Господин выбирает джутовые верёвки. Я не умею читать мысли, но знаю, что господину нравится играть со мной, а мне — таять от удовольствия, когда контроль над моим телом полностью в его сильных руках. Сейчас я не могу предугадать, ему захочется творить чёткую, и вместе с тем замысловатую красоту, делая сложные обвязки, или просто обездвижить меня. Разозлила ли я его своим вопросом или удивила. Будет ли он со мной нежен или агрессивен.
Дрожу сначала от возбуждающей неизвестности, а спустя несколько томительных секунд — от предвкушения, когда понимаю, что сейчас господин не желает долгих медитативных красивых обвязок со сложными узлами, но хочет другой игры, не менее сладкой для нас обоих.
Сложив длинную верёвку пополам, господин находит середину, нежно касается моей щеки, в холодных глазах его я различаю голодный хищничий блеск. Верёвка опускается сзади на шею так, что свободные концы свисают с плеч. Кожа покрывается мурашками, когда господин заводит верёвку в подмышку и, начав с плеча, обкручивает ею руку по спирали. Я мысленно считаю — три витка на плече и два на предплечье. Сначала левую, затем правую руку. Теперь свободные концы верёвки обёрнуты вокруг запястий и направлены вниз. Господин проводит одну из верёвок вверх между телом и кистями рук, а вторую оборачивает вокруг ближнего запястья.
Затаив дыхание, я впитываю, сохраняю в памяти каждое действие, каждое прикосновение. Господин неспешно наматывает верёвку вокруг кистей в противоположном направлении, связывая прямым узлом. Любуется своей работой. Медленно тянет концы вверх и подводит под петлю на шее, а затем вниз между запястьями с противоположных сторон.
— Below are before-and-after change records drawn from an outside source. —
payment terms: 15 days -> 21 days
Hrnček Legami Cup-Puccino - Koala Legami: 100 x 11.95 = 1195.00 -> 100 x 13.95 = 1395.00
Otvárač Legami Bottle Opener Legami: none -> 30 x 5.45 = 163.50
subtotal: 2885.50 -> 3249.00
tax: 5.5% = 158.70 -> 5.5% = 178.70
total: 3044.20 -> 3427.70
А я боюсь окончательно потерять контроль над собой. Дрожу от возбуждения, от нереального удовольствия, что дарит подобная близость.
Теперь господин постоянно у меня за спиной, и я не могу видеть его, лишь чувствовать. Чувствовать касания его тёплых пальцев, так контрастирующие с грубостью верёвок, оплетающих меня. Иногда он приближается, прижимаясь ко мне, чтобы я могла ощутить его возбуждение. Он не разделся, но сквозь джинсовую ткань прекрасно очерчивается ставший твёрдым орган. Его вдохновляет проделанная работа. Обнимает меня сзади, обычно такие жёсткие пальцы сегодня необычайно нежны. Вновь его губы у моего уха:
— Ещё есть сингулярность технологий. Это когда рост технологического прогресса настолько высок, что он необратим. Ты же об этом хотела узнать, моя милая Синеглазка? Смогут ли роботы контролировать человека?
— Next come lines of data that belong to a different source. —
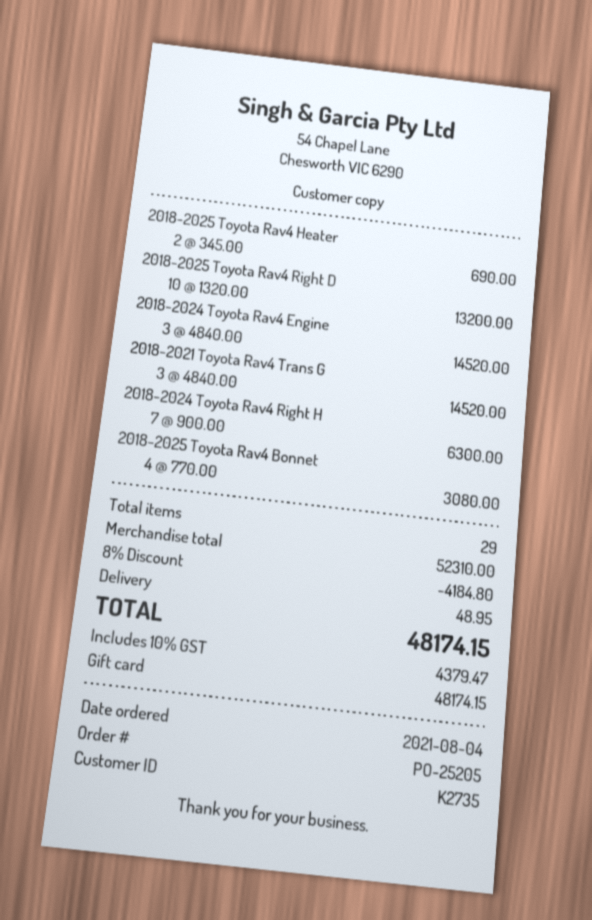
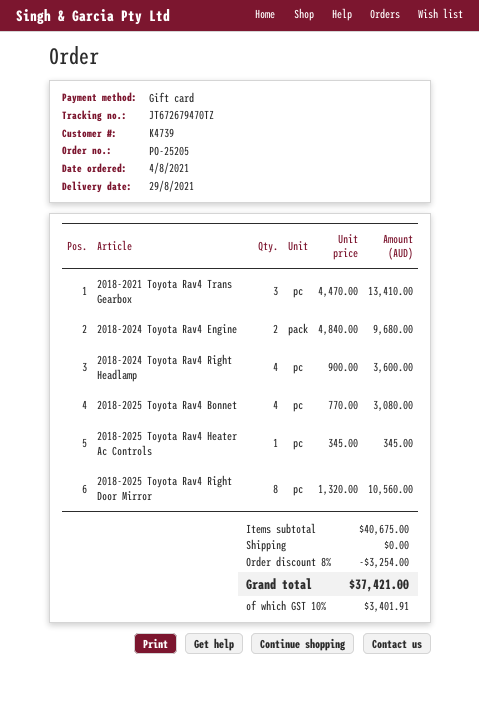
customer number: K2735 -> K4739
2018-2025 Toyota Rav4 Heater: 2 x 345.00 = 690.00 -> 1 x 345.00 = 345.00
2018-2025 Toyota Rav4 Right D: 10 x 1320.00 = 13200.00 -> 8 x 1320.00 = 10560.00
2018-2024 Toyota Rav4 Engine: 3 x 4840.00 = 14520.00 -> 2 x 4840.00 = 9680.00
2018-2021 Toyota Rav4 Trans G: 3 x 4840.00 = 14520.00 -> 3 x 4470.00 = 13410.00
2018-2024 Toyota Rav4 Right H: 7 x 900.00 = 6300.00 -> 4 x 900.00 = 3600.00
subtotal: 52310.00 -> 40675.00
discount: 8% = 4184.80 -> 8% = 3254.00
shipping: 48.95 -> 0.00
tax: 10% = 4379.47 -> 10% = 3401.91
total: 48174.15 -> 37421.00

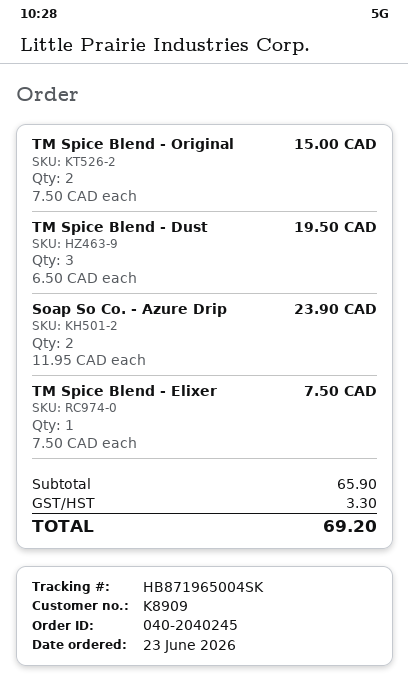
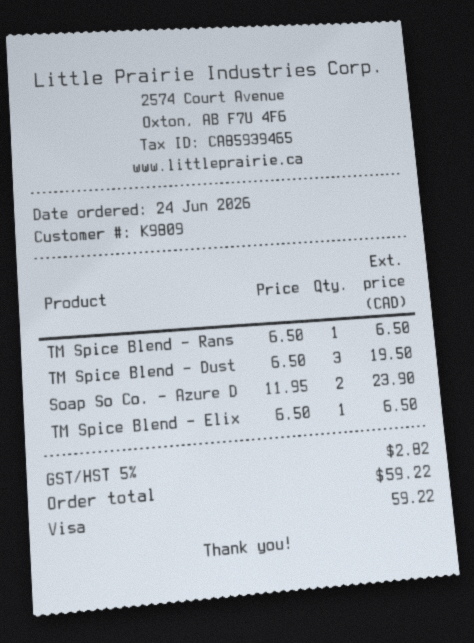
order date: 2026-06-23 -> 2026-06-24
customer number: K8909 -> K9809
TM Spice Blend - Original: 2 x 7.50 = 15.00 -> none
TM Spice Blend - Elixer: 1 x 7.50 = 7.50 -> 1 x 6.50 = 6.50
TM Spice Blend - Rans: none -> 1 x 6.50 = 6.50
tax: 3.30 -> 2.82
total: 69.20 -> 59.22

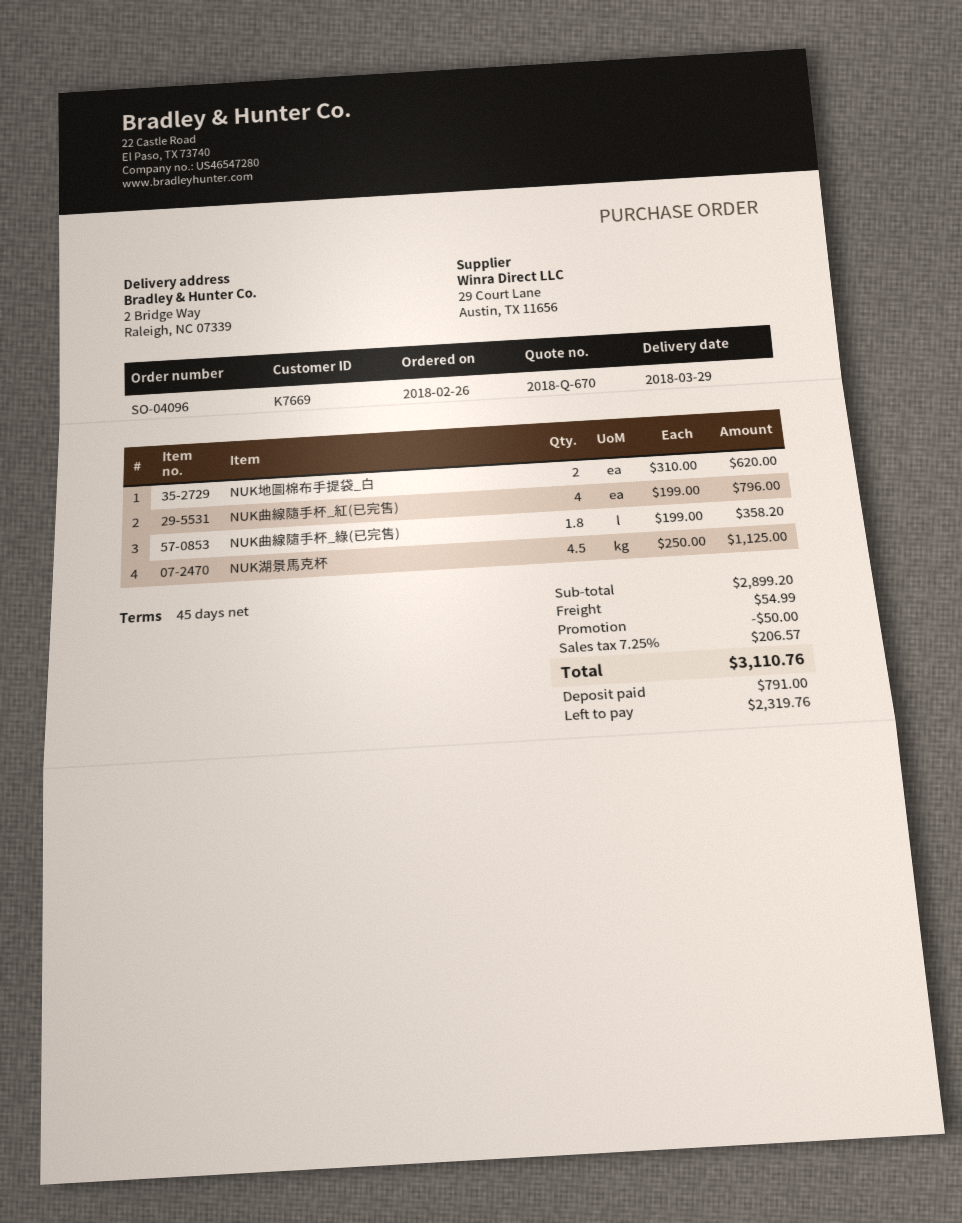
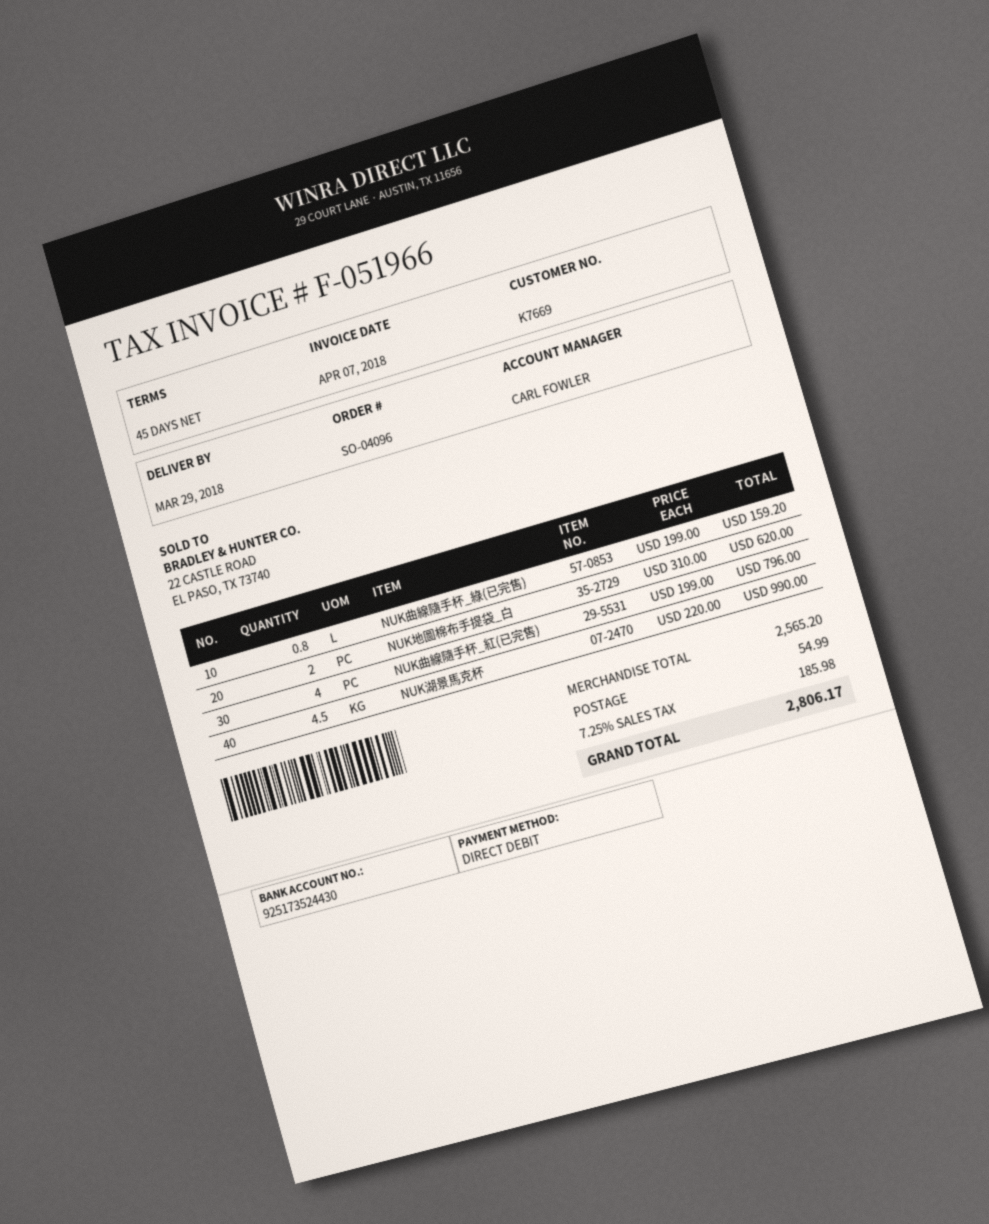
NUK曲線隨手杯_綠(已完售): 1.8 x 199.00 = 358.20 -> 0.8 x 199.00 = 159.20
NUK湖景馬克杯: 4.5 x 250.00 = 1125.00 -> 4.5 x 220.00 = 990.00
subtotal: 2899.20 -> 2565.20
discount: 50.00 -> none
tax: 7.25% = 206.57 -> 7.25% = 185.98
total: 3110.76 -> 2806.17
Мотаю отрицательно и, наверное, слишком поспешно, головой. Господин окончательно освобождает меня от платья, болтающегося на талии. Я знаю, что сейчас будет, и смотрю на него с обожанием. Мой переполненный слюной рот не может издавать ничего, кроме невнятного мычания. Господин снимает футболку и джинсы, небрежно комкая и кидая их на пол, не отводя от меня взгляда. И я вижу в его глазах вселенную, отражение моей любви, которая стремится не к нулю, но к бесконечности.